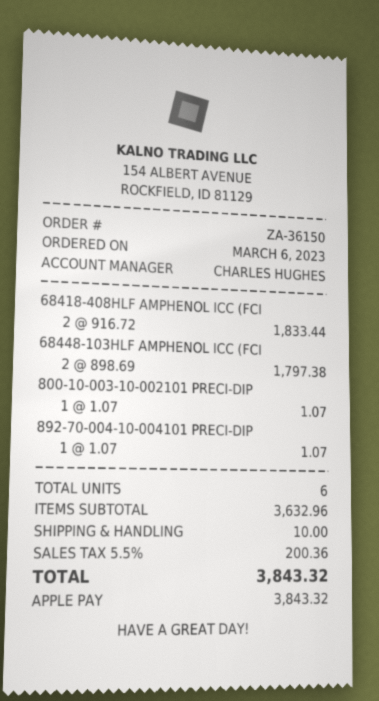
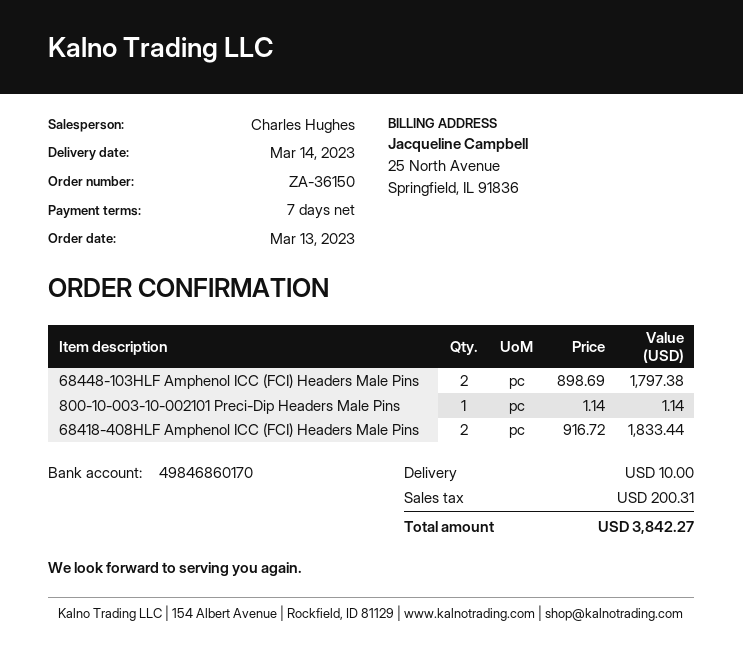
order date: 2023-03-06 -> 2023-03-13
800-10-003-10-002101 PRECI-DIP: 1 x 1.07 = 1.07 -> 1 x 1.14 = 1.14
892-70-004-10-004101 PRECI-DIP: 1 x 1.07 = 1.07 -> none
tax: 200.36 -> 200.31
total: 3843.32 -> 3842.27

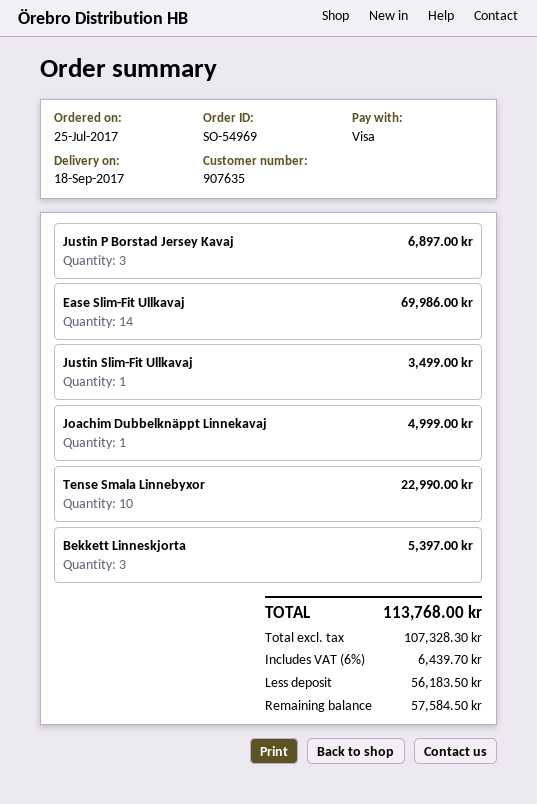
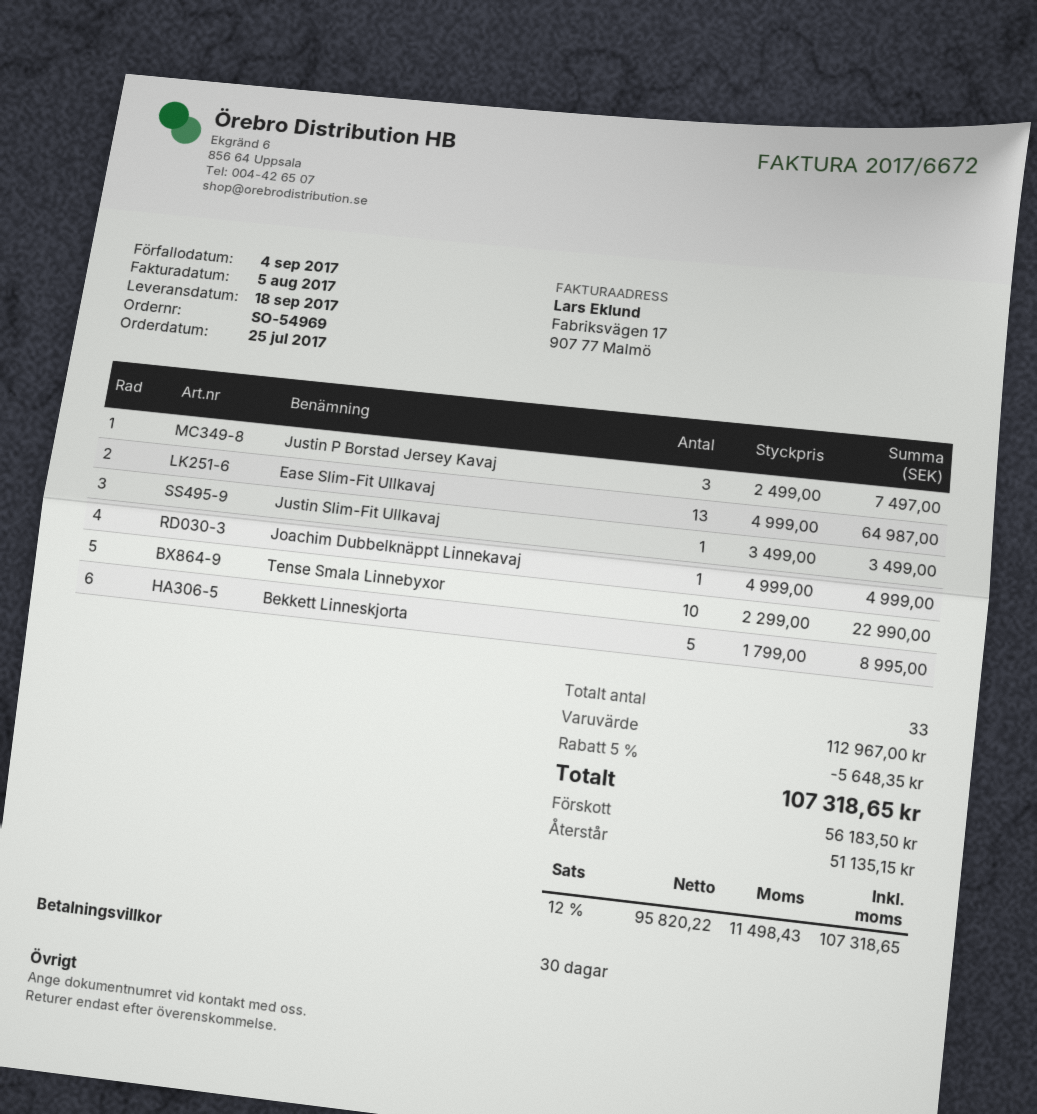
Justin P Borstad Jersey Kavaj: 3 for 6897.00 -> 3 for 7497.00
Ease Slim-Fit Ullkavaj: 14 for 69986.00 -> 13 for 64987.00
Bekkett Linneskjorta: 3 for 5397.00 -> 5 for 8995.00
discount: none -> 5% = 5648.35
net: 107328.30 -> 95820.22
tax: 6% = 6439.70 -> 12% = 11498.43
total: 113768.00 -> 107318.65
balance: 57584.50 -> 51135.15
○ ○ ○ ○
Task prompt: Emit only the final stretch of the records: the line containing "Ease Slim-Fit Ullkavaj: 14" through the end, each line exactly as it stands.

Answer:
Ease Slim-Fit Ullkavaj: 14 for 69986.00 -> 13 for 64987.00
Bekkett Linneskjorta: 3 for 5397.00 -> 5 for 8995.00
discount: none -> 5% = 5648.35
net: 107328.30 -> 95820.22
tax: 6% = 6439.70 -> 12% = 11498.43
total: 113768.00 -> 107318.65
balance: 57584.50 -> 51135.15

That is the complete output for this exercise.